■ DIRECTIONS FOR THIS TASK: Within the entries below, find every line that has the string "title", then copy it.

■ TASK INPUT:
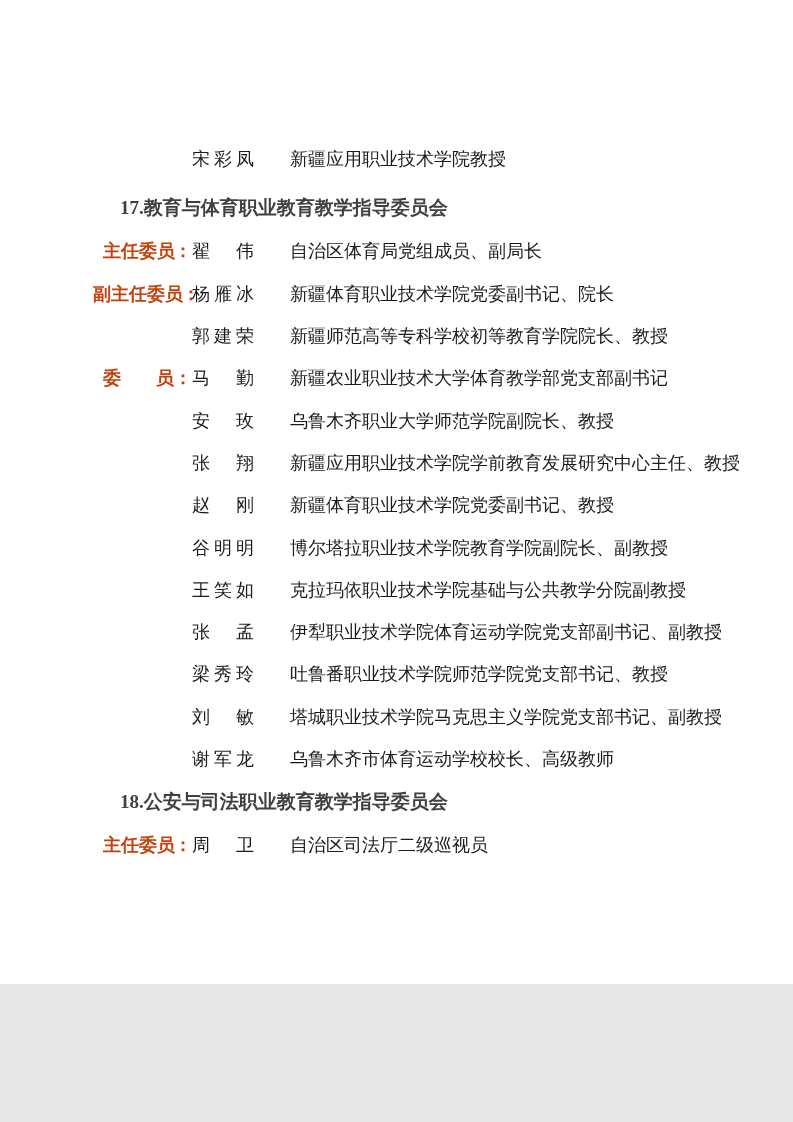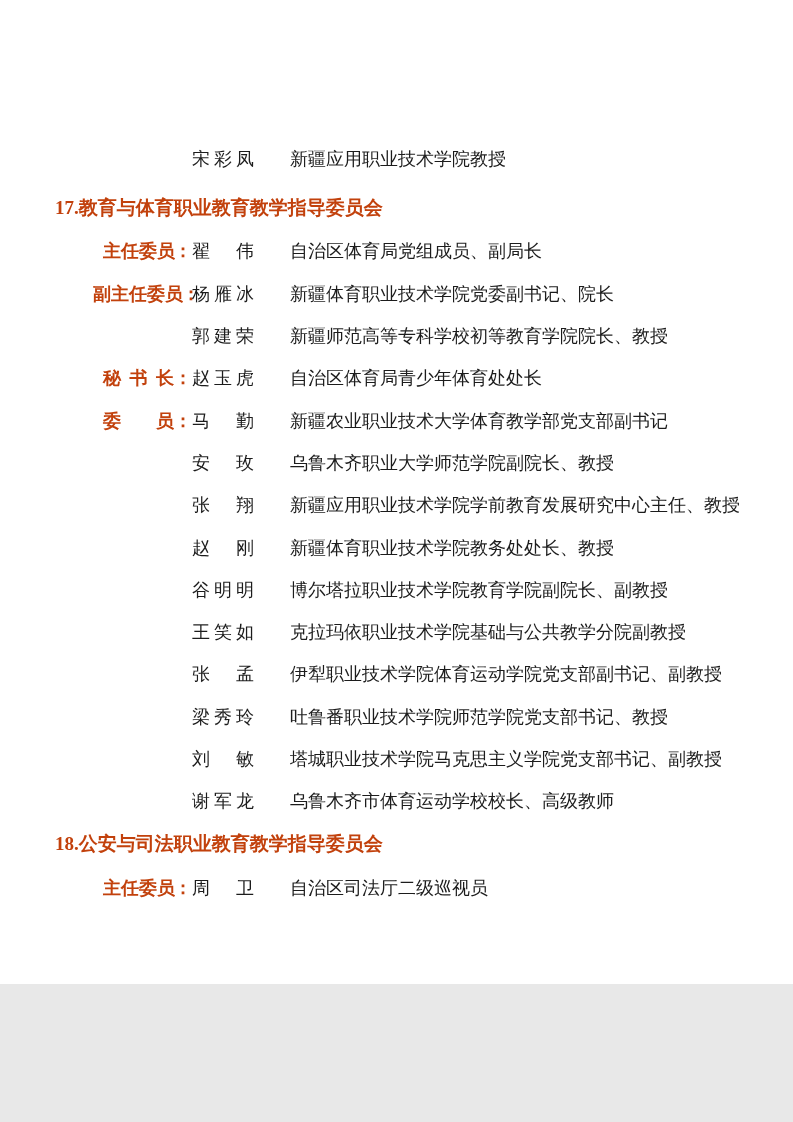--- a/index.html
+++ b/index.html
@@ -30,23 +30,24 @@
   .label-colon{display:inline-block;width:18px;}
   .name-box{width:98px;flex:none;}
   .name{
     display:inline-block;width:62px;
     text-align:justify;text-align-last:justify;
   }
   .title{flex:1;overflow:visible;}
   .section-heading{
     display:flex;align-items:center;
     height:44px;margin-top:6px;
-    padding-left:55px;
-    font-size:19px;font-weight:bold;color:#c2410c;
+    padding-left:83px;
+    font-size:19px;font-weight:bold;color:#404040;
     white-space:nowrap;
+    margin-left:37px;
   }
   .footer{
     position:absolute;top:1044px;left:0;right:0;
     text-align:left;font-size:26px;line-height:24px;
   }
   .footer-dash{color:#8a8a8a;letter-spacing:0;}
   .footer-num{color:#111;margin:0 10px;}
 </style>
 </head>
 <body>
@@ -85,29 +86,20 @@
     </div>
 
     <div class="row">
       <div class="label-box"></div>
       <div class="name-box">
         <span class="name">郭建荣</span>
       </div>
       <div class="title">新疆师范高等专科学校初等教育学院院长、教授</div>
     </div>
 
-    <div class="row">
-      <div class="label-box">
-        <span class="label-text short">秘书长</span><span class="label-colon">：</span>
-      </div>
-      <div class="name-box">
-        <span class="name">赵玉虎</span>
-      </div>
-      <div class="title">自治区体育局青少年体育处处长</div>
-    </div>
 
     <div class="row">
       <div class="label-box">
         <span class="label-text short">委员</span><span class="label-colon">：</span>
       </div>
       <div class="name-box">
         <span class="name">马勤</span>
       </div>
       <div class="title">新疆农业职业技术大学体育教学部党支部副书记</div>
     </div>
@@ -127,21 +119,21 @@
         <span class="name">张翔</span>
       </div>
       <div class="title">新疆应用职业技术学院学前教育发展研究中心主任、教授</div>
     </div>
 
     <div class="row">
       <div class="label-box"></div>
       <div class="name-box">
         <span class="name">赵刚</span>
       </div>
-      <div class="title">新疆体育职业技术学院教务处处长、教授</div>
+      <div class="title">新疆体育职业技术学院党委副书记、教授</div>
     </div>
 
     <div class="row">
       <div class="label-box"></div>
       <div class="name-box">
         <span class="name">谷明明</span>
       </div>
       <div class="title">博尔塔拉职业技术学院教育学院副院长、副教授</div>
     </div>
 

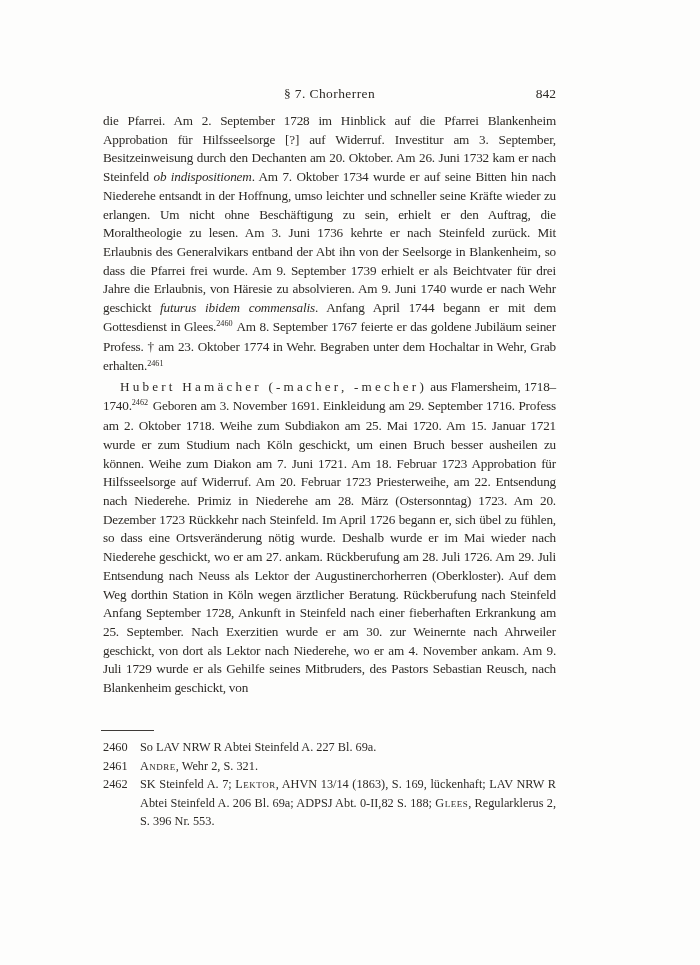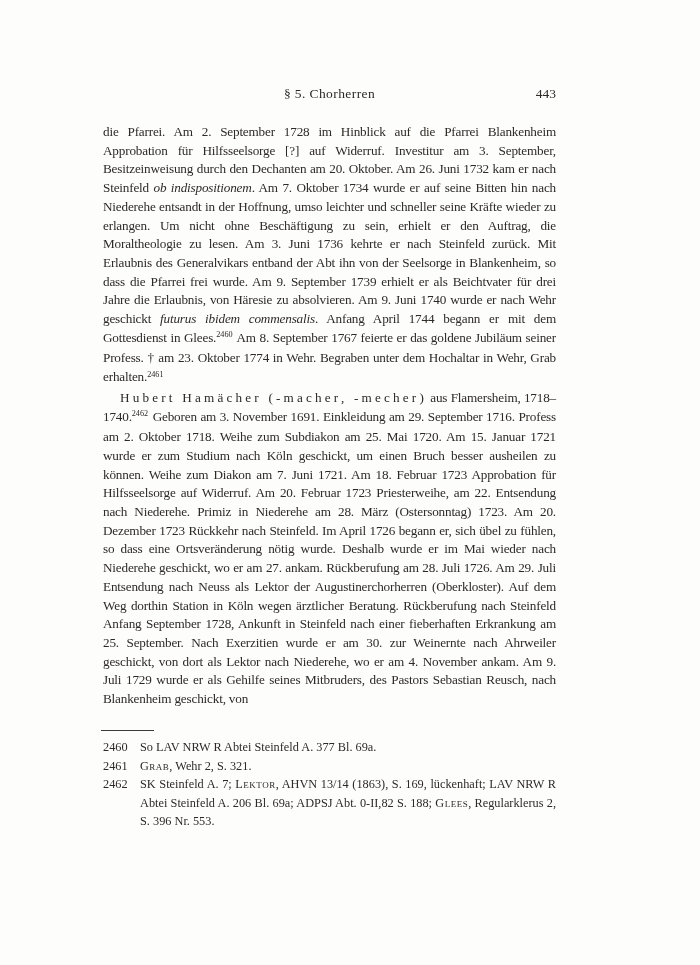--- a/index.html
+++ b/index.html
@@ -37,21 +37,20 @@
   .body-text {
     position: absolute;
     top: 112px;
     left: 103px;
     width: 453px;
     font-size: 13.2px;
     line-height: 18.7px;
     letter-spacing: -0.18px;
     text-align: justify;
     text-justify: inter-word;
-    margin-top: 11px;
   }
   .para { margin: 0; }
   .para.indent { text-indent: 17px; }
   .seg-italic { font-style: italic; }
   .seg-sup {
     font-size: 0.62em;
     position: relative;
     top: -0.55em;
     letter-spacing: 0;
     margin-right: 1px;
@@ -77,39 +76,39 @@
   .footnote { display: flex; margin: 0; }
   .fn-num { flex: 0 0 37px; }
   .fn-text { flex: 1 1 auto; text-align: justify; }
 </style>
 </head>
 <body>
 
 <div class="page">
 
   <header class="pagehead">
-    <span class="head-title">§ 5. Chorherren</span>
-    <span class="head-num">443</span>
+    <span class="head-title">§ 7. Chorherren</span>
+    <span class="head-num">842</span>
   </header>
 
   <main class="body-text" id="bodyText">
       <p class="para"><span class="seg">die Pfarrei. Am 2. September 1728 im Hinblick auf die Pfarrei Blankenheim Approbation für Hilfsseelsorge [?] auf Widerruf. Investitur am 3. September, Besitzeinweisung durch den Dechanten am 20. Oktober. Am 26. Juni 1732 kam er nach Steinfeld </span><span class="seg-italic">ob indispositionem</span><span class="seg">. Am 7. Oktober 1734 wurde er auf seine Bitten hin nach Niederehe entsandt in der Hoffnung, umso leichter und schneller seine Kräfte wieder zu erlangen. Um nicht ohne Beschäftigung zu sein, erhielt er den Auftrag, die Moraltheologie zu lesen. Am 3. Juni 1736 kehrte er nach Steinfeld zurück. Mit Erlaubnis des Generalvikars entband der Abt ihn von der Seelsorge in Blankenheim, so dass die Pfarrei frei wurde. Am 9. September 1739 erhielt er als Beichtvater für drei Jahre die Erlaubnis, von Häresie zu absolvieren. Am 9. Juni 1740 wurde er nach Wehr geschickt </span><span class="seg-italic">futurus ibidem commensalis</span><span class="seg">. Anfang April 1744 begann er mit dem Gottesdienst in Glees.</span><span class="seg-sup">2460</span><span class="seg"> Am 8. September 1767 feierte er das goldene Jubiläum seiner Profess. † am 23. Oktober 1774 in Wehr. Begraben unter dem Hochaltar in Wehr, Grab erhalten.</span><span class="seg-sup">2461</span></p>
       <p class="para indent"><span class="seg-spaced">Hubert Hamächer (-macher, -mecher)</span><span class="seg"> aus Flamersheim, 1718–1740.</span><span class="seg-sup">2462</span><span class="seg"> Geboren am 3. November 1691. Einkleidung am 29. September 1716. Profess am 2. Oktober 1718. Weihe zum Subdiakon am 25. Mai 1720. Am 15. Januar 1721 wurde er zum Studium nach Köln geschickt, um einen Bruch besser ausheilen zu können. Weihe zum Diakon am 7. Juni 1721. Am 18. Februar 1723 Approbation für Hilfsseelsorge auf Widerruf. Am 20. Februar 1723 Priesterweihe, am 22. Entsendung nach Niederehe. Primiz in Niederehe am 28. März (Ostersonntag) 1723. Am 20. Dezember 1723 Rückkehr nach Steinfeld. Im April 1726 begann er, sich übel zu fühlen, so dass eine Ortsveränderung nötig wurde. Deshalb wurde er im Mai wieder nach Niederehe geschickt, wo er am 27. ankam. Rückberufung am 28. Juli 1726. Am 29. Juli Entsendung nach Neuss als Lektor der Augustinerchorherren (Oberkloster). Auf dem Weg dorthin Station in Köln wegen ärztlicher Beratung. Rückberufung nach Steinfeld Anfang September 1728, Ankunft in Steinfeld nach einer fieberhaften Erkrankung am 25. September. Nach Exerzitien wurde er am 30. zur Weinernte nach Ahrweiler geschickt, von dort als Lektor nach Niederehe, wo er am 4. November ankam. Am 9. Juli 1729 wurde er als Gehilfe seines Mitbruders, des Pastors Sebastian Reusch, nach Blankenheim geschickt, von</span></p>
     </main>
 
   <div class="fn-sep"></div>
 
   <section class="footnotes" id="footnotes">
       <div class="footnote">
         <span class="fn-num">2460</span>
-        <span class="fn-text"><span class="seg">So LAV NRW R Abtei Steinfeld A. 377 Bl. 69a.</span></span>
+        <span class="fn-text"><span class="seg">So LAV NRW R Abtei Steinfeld A. 227 Bl. 69a.</span></span>
       </div>
       <div class="footnote">
         <span class="fn-num">2461</span>
-        <span class="fn-text"><span class="seg-smallcaps">Grab</span><span class="seg">, Wehr 2, S. 321.</span></span>
+        <span class="fn-text"><span class="seg-smallcaps">Andre</span><span class="seg">, Wehr 2, S. 321.</span></span>
       </div>
       <div class="footnote">
         <span class="fn-num">2462</span>
         <span class="fn-text"><span class="seg">SK Steinfeld A. 7; </span><span class="seg-smallcaps">Lektor</span><span class="seg">, AHVN 13/14 (1863), S. 169, lückenhaft; LAV NRW R Abtei Steinfeld A. 206 Bl. 69a; ADPSJ Abt. 0-II,82 S. 188; </span><span class="seg-smallcaps">Glees</span><span class="seg">, Regularklerus 2, S. 396 Nr. 553.</span></span>
       </div>
     </section>
 
 </div>
 
 </body></html>

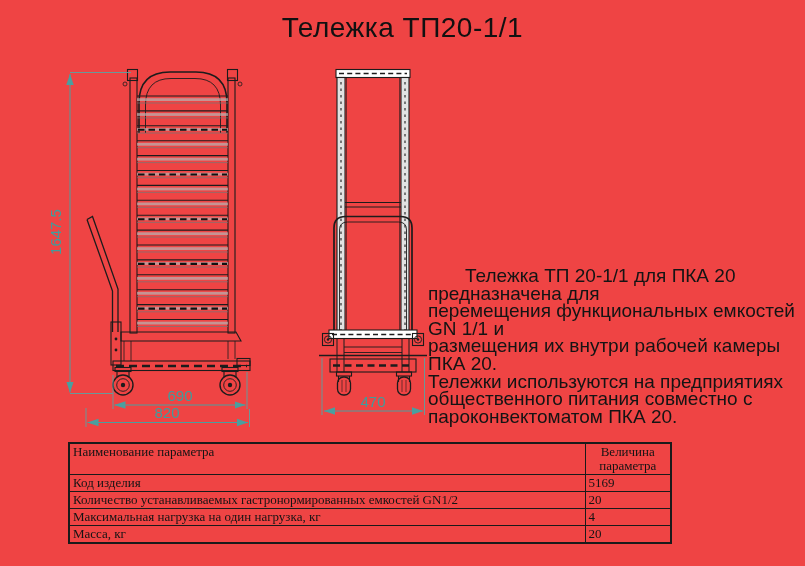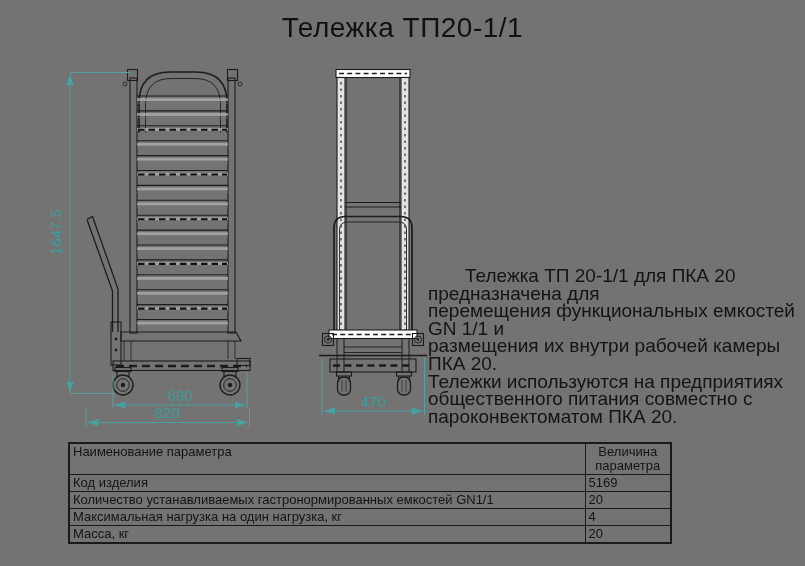--- a/index.html
+++ b/index.html
@@ -1,17 +1,17 @@
 <!DOCTYPE html>
 <html><head>
 <meta charset="utf-8">
 <style>
   html,body{margin:0;padding:0;background:#fff;}
   .page{
-    position:relative;width:805px;height:566px;background:#737373;
+    position:relative;width:805px;height:566px;background:#ef4444;
     font-family:"Liberation Sans",sans-serif;color:#1a1a1a;overflow:hidden;
   }
   .title{
     position:absolute;top:12px;left:0;right:0;margin:0;
     text-align:center;font-size:28px;font-weight:400;letter-spacing:.5px;color:#111;
   }
   .drawing-svg{position:absolute;left:0;top:0;width:805px;height:566px;}
   .drawing-svg *{vector-effect:none;}
   .dim line{stroke:#5aa3a3;stroke-width:0.9;}
   .dim .dimline{stroke:#4a9f9f;stroke-width:1;}
@@ -19,21 +19,21 @@
   .desc{
     position:absolute;left:428px;top:267px;width:372px;margin:0;
     font-size:19px;line-height:17.6px;white-space:pre-line;text-indent:37px;color:#141414;
   }
   table.params{
     position:absolute;left:68px;top:442px;width:602px;table-layout:fixed;
     border-collapse:collapse;border:2px solid #1a1a1a;font-size:13px;color:#141414;
   }
   table.params th,table.params td{
     border:1px solid #1a1a1a;padding:1px 3px;line-height:14px;font-weight:400;
-    overflow:hidden;white-space:nowrap;
+    overflow:hidden;white-space:nowrap;font-family:Liberation Serif, serif;
   }
   table.params thead th{height:26px;}
   table.params tbody td{height:14px;}
   .col-name{text-align:left;vertical-align:top;}
   .col-val{vertical-align:middle;white-space:normal !important;}
 </style>
 </head>
 <body>
 
 <div class="page">
@@ -204,21 +204,21 @@
         <th class="col-name">Наименование параметра</th>
         <th class="col-val">Величина параметра</th>
       </tr>
     </thead>
     <tbody>
       <tr>
         <td class="col-name">Код изделия</td>
         <td class="col-val">5169</td>
       </tr>
       <tr>
-        <td class="col-name">Количество устанавливаемых гастронормированных емкостей GN1/1</td>
+        <td class="col-name">Количество устанавливаемых гастронормированных емкостей GN1/2</td>
         <td class="col-val">20</td>
       </tr>
       <tr>
         <td class="col-name">Максимальная нагрузка на один нагрузка, кг</td>
         <td class="col-val">4</td>
       </tr>
       <tr>
         <td class="col-name">Масса, кг</td>
         <td class="col-val">20</td>
       </tr>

■ ANSWER TO THIS PROBLEM:
   .title{flex:1;overflow:visible;}
       <div class="title">新疆师范高等专科学校初等教育学院院长、教授</div>
-      <div class="title">自治区体育局青少年体育处处长</div>
       <div class="title">新疆农业职业技术大学体育教学部党支部副书记</div>
       <div class="title">新疆应用职业技术学院学前教育发展研究中心主任、教授</div>
-      <div class="title">新疆体育职业技术学院教务处处长、教授</div>
+      <div class="title">新疆体育职业技术学院党委副书记、教授</div>
       <div class="title">博尔塔拉职业技术学院教育学院副院长、副教授</div>
-    <span class="head-title">§ 5. Chorherren</span>
+    <span class="head-title">§ 7. Chorherren</span>
   .title{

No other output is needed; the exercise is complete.